Create a None cluster

This document explains how to create HostedClusters and NodePools using the 'None' platform to create bare metal worker nodes.

Hypershift Operator requirements

cluster-admin access to an OpenShift Cluster (We tested it with 4.9.17) to deploy the CRDs + operator
1 x filesystem type Persistent Volume to store the etcd database for demo purposes (3x for 'production' environments)

Versions used

OCP compact cluster (3 masters) version 4.9.17
HyperShift Operator built from sources (Commit ID 0371f889)
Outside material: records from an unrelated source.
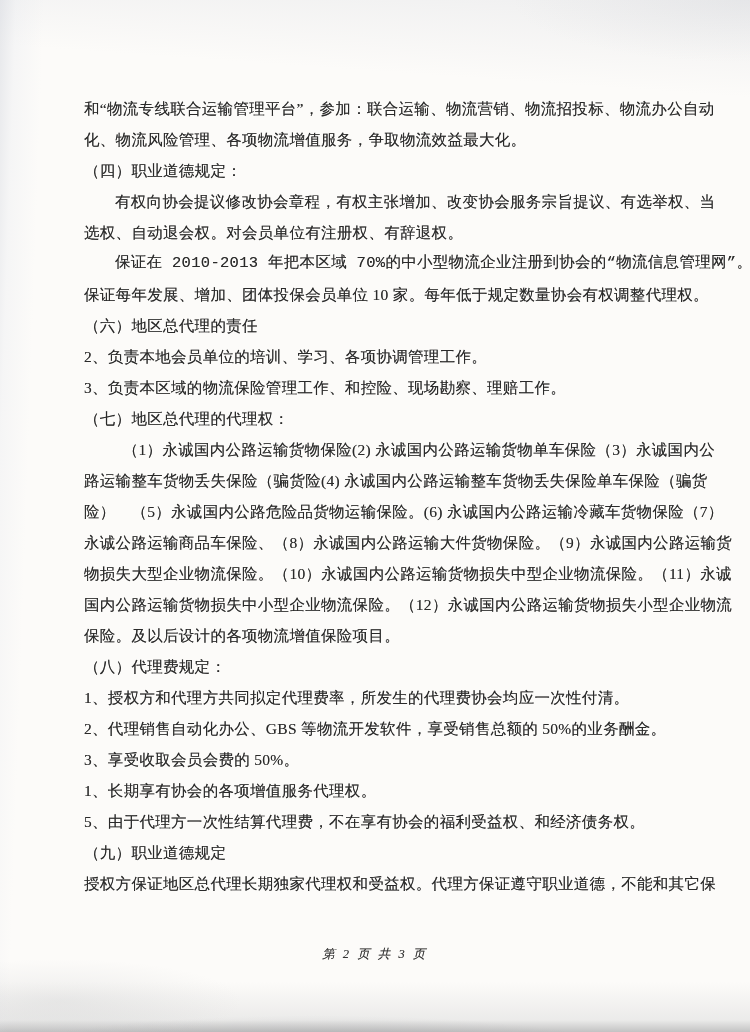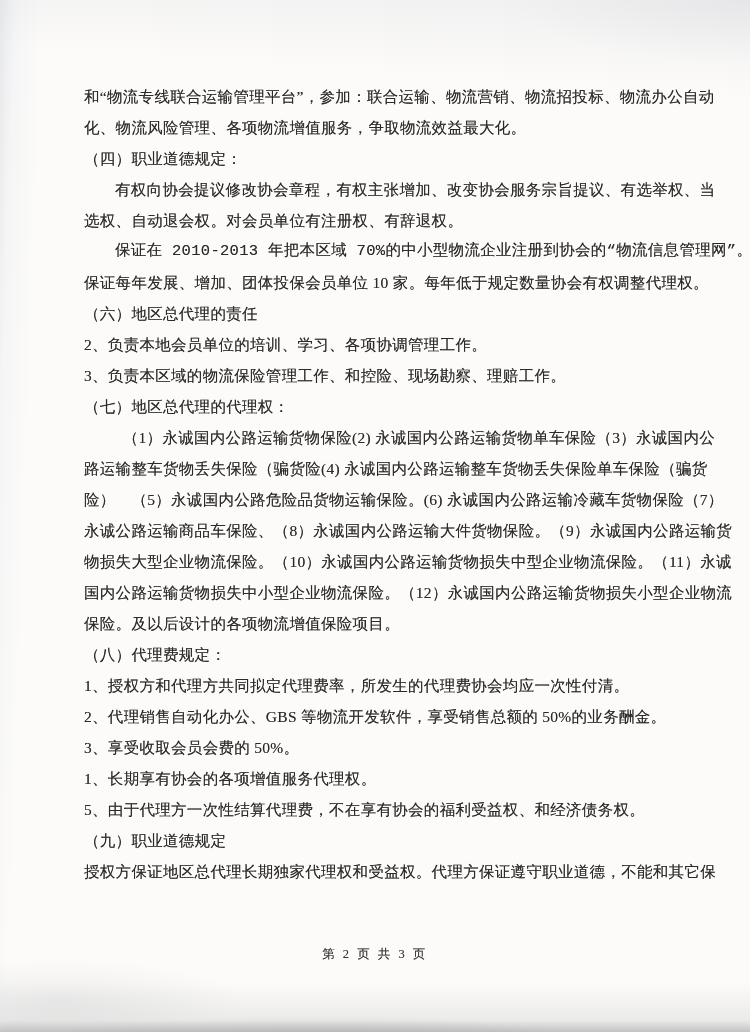--- a/index.html
+++ b/index.html
@@ -55,7 +55,7 @@
 <body>
 
 <div class="page">
-  <div class="doc-body" style="color: rgb(42, 42, 42);">
+  <div class="doc-body" style="color: rgb(42, 42, 42); margin-top: 12px;">
       <div class="line">和“物流专线联合运输管理平台”，参加：联合运输、物流营销、物流招投标、物流办公自动</div>
       <div class="line">化、物流风险管理、各项物流增值服务，争取物流效益最大化。</div>
       <div class="line">（四）职业道德规定：</div>

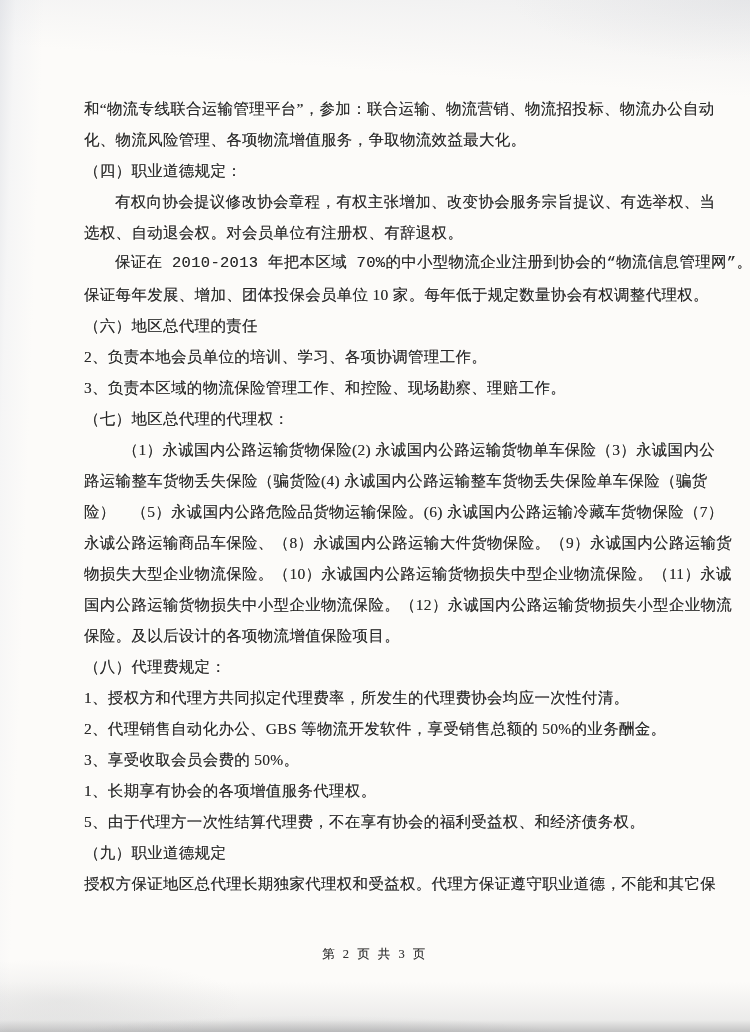--- a/index.html
+++ b/index.html
@@ -49,6 +49,7 @@
     letter-spacing: 2.5px;
     color: #333333;
     text-shadow: 0 0 0.5px rgba(51,51,51,0.5);
+    font-style: italic;
   }
 </style>
 </head>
Prerequisites: Building the Hypershift Operator

Currently, the HyperShift operator is deployed using the hypershift binary, which needs to be compiled manually. RHEL8 doesn't include go1.18 officially but it can be installed via gvm by following the next steps:

# Install prerequisites
sudo dnf install -y curl git make bison gcc glibc-devel
git clone https://github.com/openshift/hypershift.git
pushd hypershift

# Install gvm to install go 1.18
bash < <(curl -s -S -L https://raw.githubusercontent.com/moovweb/gvm/master/binscripts/gvm-installer)
source ${HOME}/.gvm/scripts/gvm
gvm install go1.18
gvm use go1.18

# build the binary
make hypershift
popd

Then, the hypershift binary can be moved to a convenient place as:

sudo install -m 0755 -o root -g root hypershift/bin/hypershift /usr/local/bin/hypershift

Alternatively, it can be compiled using a container as:

# Install prerequisites
sudo dnf install podman -y
# Compile hypershift
mkdir -p ./tmp/ && \
podman run -it -v ${PWD}/tmp:/var/tmp/hypershift-bin/:Z --rm docker.io/golang:1.18 sh -c \
  'git clone --depth 1 https://github.com/openshift/hypershift.git /var/tmp/hypershift/ && \
  cd /var/tmp/hypershift && \
  make hypershift && \
  cp bin/hypershift /var/tmp/hypershift-bin/'
sudo install -m 0755 -o root -g root ./tmp/hypershift /usr/local/bin/hypershift

WARNING: At the time of writting this document, there were some issues already fixed in HyperShift but unfortunately those weren't included in the latest release of the container.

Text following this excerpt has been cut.